The share of men with a high school degree or some college (but not a BA) who worked full-time and year-round fell from 76 percent in 1990 to 68 percent in 2013. Interestingly, for men without a high school degree, the share was low but unchanged, at 55 percent. Why did men without a high school degree not experience the same declines in full-time year-round employment?
High school dropouts are not created equal: Men
It turns out that overall employment rates for men without a high school degree mask important differences between immigrants and native-born individuals. Immigrants now account for a much larger share of men without a high school degree, doubling from about one-quarter to one-half between 1990 and 2013.
Table 1. Employment Trends for Native-Born and Immigrant Men Age 30–45 Without a High School Degree, 1990–2013
US-born men without a high school degree have seen a dramatic reduction in their employment rate—from 72 to 58 percent. The fall was also dramatic for the share working full-time and year-round, sliding from 54 to 42 percent.
In sharp contrast, the employment rate of immigrant men without a high school degree rose from 80 to 87 percent, and the share working full-time and year-round rose from 57 to 66 percent.
These diverging trends effectively offset each other, resulting in a stable overall employment rate:
High school dropouts are not created equal: Women
The story is quite similar for women without a high school degree:
Table 2. Employment Trends for Native-Born and Immigrant Women Age 30–45 Without a High School Degree, 1990–2013
Native-born women who lack a high school degree have seen sharp drops in their employment rates—both overall and full-time, full-year. By contrast, immigrant women’s employment and full-time full-year rates have held steady.
Why are less-educated immigrants more likely than US-born peers to work?

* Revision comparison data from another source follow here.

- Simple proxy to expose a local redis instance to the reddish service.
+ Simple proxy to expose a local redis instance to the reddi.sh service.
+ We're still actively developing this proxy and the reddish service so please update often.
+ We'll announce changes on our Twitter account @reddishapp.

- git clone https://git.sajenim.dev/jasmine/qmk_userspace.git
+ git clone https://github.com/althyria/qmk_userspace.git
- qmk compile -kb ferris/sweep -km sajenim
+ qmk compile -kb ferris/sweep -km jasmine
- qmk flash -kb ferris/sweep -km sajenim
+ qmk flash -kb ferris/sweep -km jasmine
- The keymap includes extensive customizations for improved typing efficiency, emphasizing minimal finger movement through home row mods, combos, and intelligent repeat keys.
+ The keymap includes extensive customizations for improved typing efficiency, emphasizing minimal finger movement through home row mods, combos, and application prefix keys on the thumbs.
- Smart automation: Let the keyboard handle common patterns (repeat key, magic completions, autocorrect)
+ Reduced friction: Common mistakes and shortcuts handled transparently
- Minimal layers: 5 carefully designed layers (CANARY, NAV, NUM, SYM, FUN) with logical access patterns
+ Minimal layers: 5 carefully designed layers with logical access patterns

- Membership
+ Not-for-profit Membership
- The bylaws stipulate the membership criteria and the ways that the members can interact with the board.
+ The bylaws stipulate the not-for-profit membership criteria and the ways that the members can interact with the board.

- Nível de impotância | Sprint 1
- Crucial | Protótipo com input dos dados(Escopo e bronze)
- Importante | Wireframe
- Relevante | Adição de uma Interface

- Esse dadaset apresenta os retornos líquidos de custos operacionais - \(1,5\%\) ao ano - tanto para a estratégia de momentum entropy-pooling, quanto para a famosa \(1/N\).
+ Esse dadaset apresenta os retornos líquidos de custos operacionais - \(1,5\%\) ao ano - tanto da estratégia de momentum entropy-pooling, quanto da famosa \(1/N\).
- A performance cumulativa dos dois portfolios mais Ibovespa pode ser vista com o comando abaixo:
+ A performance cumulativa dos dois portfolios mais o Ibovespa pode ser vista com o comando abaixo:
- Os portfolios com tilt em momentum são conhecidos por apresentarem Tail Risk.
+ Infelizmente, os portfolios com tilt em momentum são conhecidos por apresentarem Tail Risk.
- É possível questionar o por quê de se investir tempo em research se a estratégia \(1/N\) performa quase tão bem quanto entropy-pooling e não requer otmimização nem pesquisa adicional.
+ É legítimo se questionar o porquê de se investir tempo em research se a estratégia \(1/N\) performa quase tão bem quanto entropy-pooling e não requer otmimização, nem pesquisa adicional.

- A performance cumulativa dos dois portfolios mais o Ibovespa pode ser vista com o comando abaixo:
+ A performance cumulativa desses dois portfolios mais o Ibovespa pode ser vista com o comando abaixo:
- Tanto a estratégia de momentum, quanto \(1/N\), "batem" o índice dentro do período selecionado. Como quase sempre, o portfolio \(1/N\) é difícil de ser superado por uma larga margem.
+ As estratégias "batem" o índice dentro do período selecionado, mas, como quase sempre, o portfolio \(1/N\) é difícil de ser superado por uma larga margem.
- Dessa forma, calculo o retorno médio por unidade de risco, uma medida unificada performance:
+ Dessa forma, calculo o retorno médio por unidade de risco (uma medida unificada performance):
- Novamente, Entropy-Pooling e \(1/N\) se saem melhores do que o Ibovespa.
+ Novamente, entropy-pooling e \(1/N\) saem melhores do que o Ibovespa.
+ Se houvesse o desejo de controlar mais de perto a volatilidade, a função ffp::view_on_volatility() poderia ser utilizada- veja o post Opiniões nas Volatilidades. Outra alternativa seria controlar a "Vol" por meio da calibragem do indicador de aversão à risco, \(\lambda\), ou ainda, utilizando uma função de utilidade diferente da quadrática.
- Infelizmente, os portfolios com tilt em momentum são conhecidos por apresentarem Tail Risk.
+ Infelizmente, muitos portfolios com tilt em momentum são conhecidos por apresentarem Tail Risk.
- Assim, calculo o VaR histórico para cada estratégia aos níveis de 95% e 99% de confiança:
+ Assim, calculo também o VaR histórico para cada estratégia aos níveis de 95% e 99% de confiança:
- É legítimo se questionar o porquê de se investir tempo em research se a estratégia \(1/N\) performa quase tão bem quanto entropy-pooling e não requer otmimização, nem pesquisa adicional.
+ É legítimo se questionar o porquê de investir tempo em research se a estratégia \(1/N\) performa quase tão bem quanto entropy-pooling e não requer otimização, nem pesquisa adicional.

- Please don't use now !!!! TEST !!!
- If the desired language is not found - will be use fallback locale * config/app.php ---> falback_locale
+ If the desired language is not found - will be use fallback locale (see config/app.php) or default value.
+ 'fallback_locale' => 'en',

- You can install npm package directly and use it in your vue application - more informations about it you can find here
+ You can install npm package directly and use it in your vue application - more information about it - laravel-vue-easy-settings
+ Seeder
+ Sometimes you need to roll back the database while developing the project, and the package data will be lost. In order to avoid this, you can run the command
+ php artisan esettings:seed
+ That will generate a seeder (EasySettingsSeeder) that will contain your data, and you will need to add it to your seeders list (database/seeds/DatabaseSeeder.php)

In 1990, immigrants and the native-born without a high school degree had similar employment rates. By 2013, immigrants were substantially more likely to be working. What explains these different trajectories? There are few significant differences in the kind of work undertaken by immigrants and the native-born. But there has been a notable shift in the country of origin of immigrants without a high school degree and we find that this explains part, but not most, of the employment story. For immigrant men, the changing composition of origin countries can account for about half of the increase in the overall employment rate and only about one-quarter of the increase in the full-time, full-year rate.
The full range of potential causes of these diverging paths is long and complex, but likely includes the rapid pace of technological change, trade and globalization, and the growing generosity (relative to possible earnings) of safety-net programs such as disability insurance. One thing is clear, however. As well as examining the divide between groups with different levels of education, we must pay attention to the distinct experiences of US-born and immigrant Americans.